Change detection outputs:
********
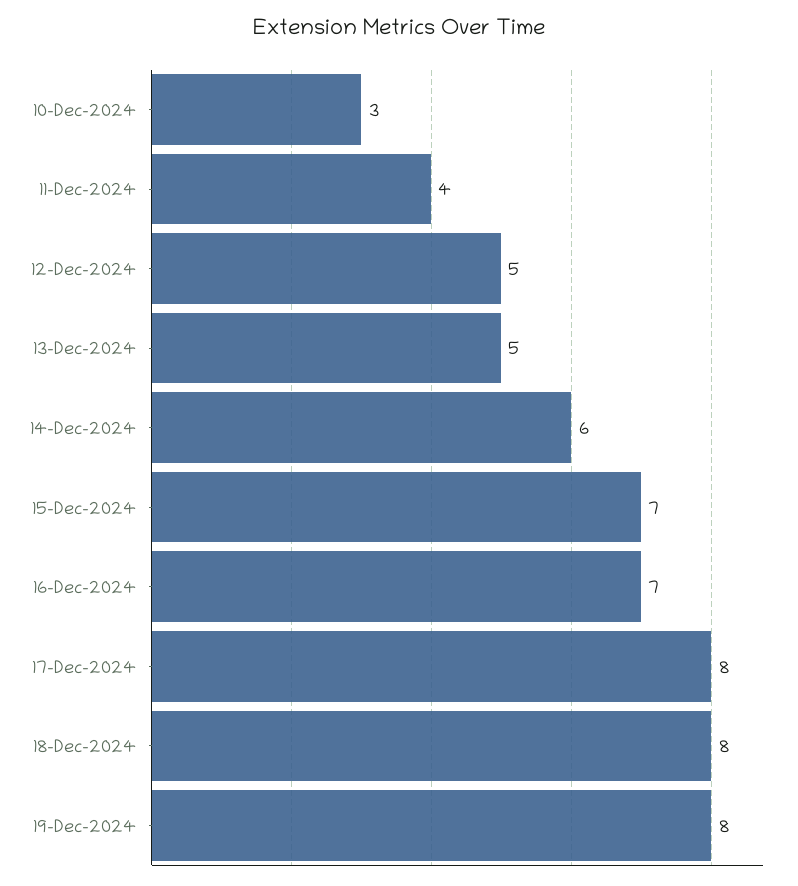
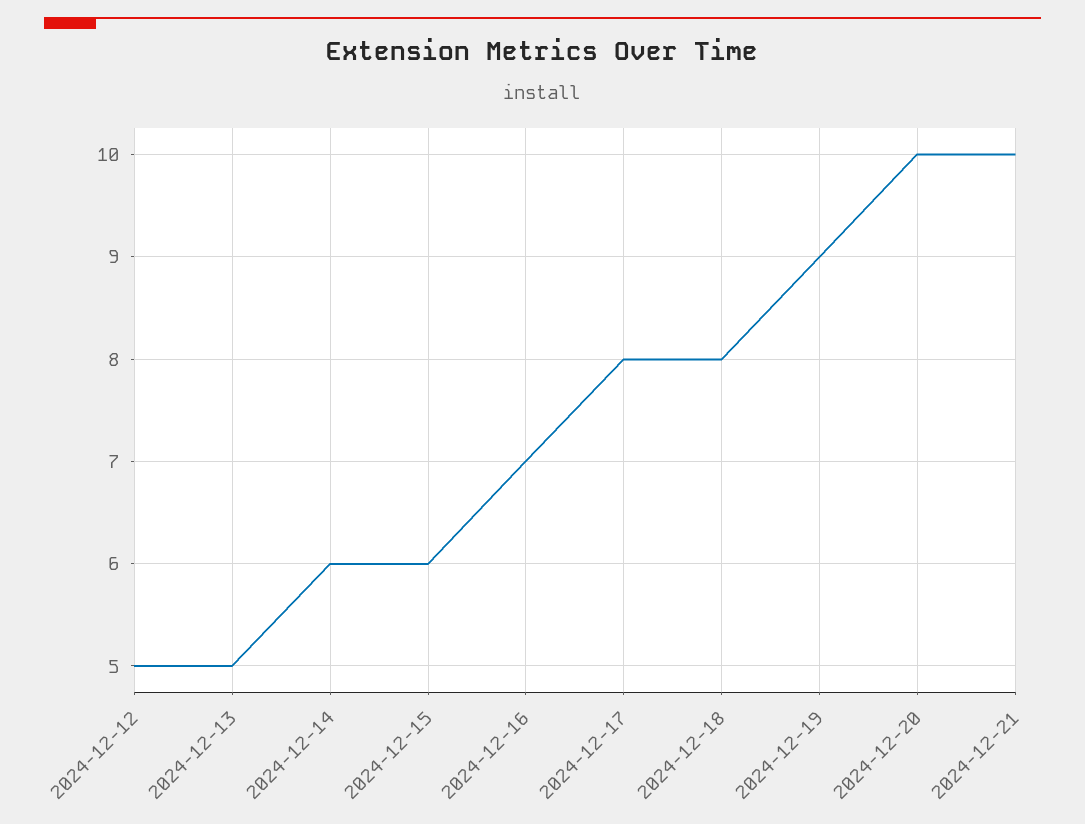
10-Dec-2024: 3 -> none
11-Dec-2024: 4 -> none
15-Dec-2024: 7 -> 6
19-Dec-2024: 8 -> 9
2024-12-20: none -> 10
2024-12-21: none -> 10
********
● Directions:
Copy out, from the data above, each line where the string "none" is present.

● Exercise output:
10-Dec-2024: 3 -> none
11-Dec-2024: 4 -> none
2024-12-20: none -> 10
2024-12-21: none -> 10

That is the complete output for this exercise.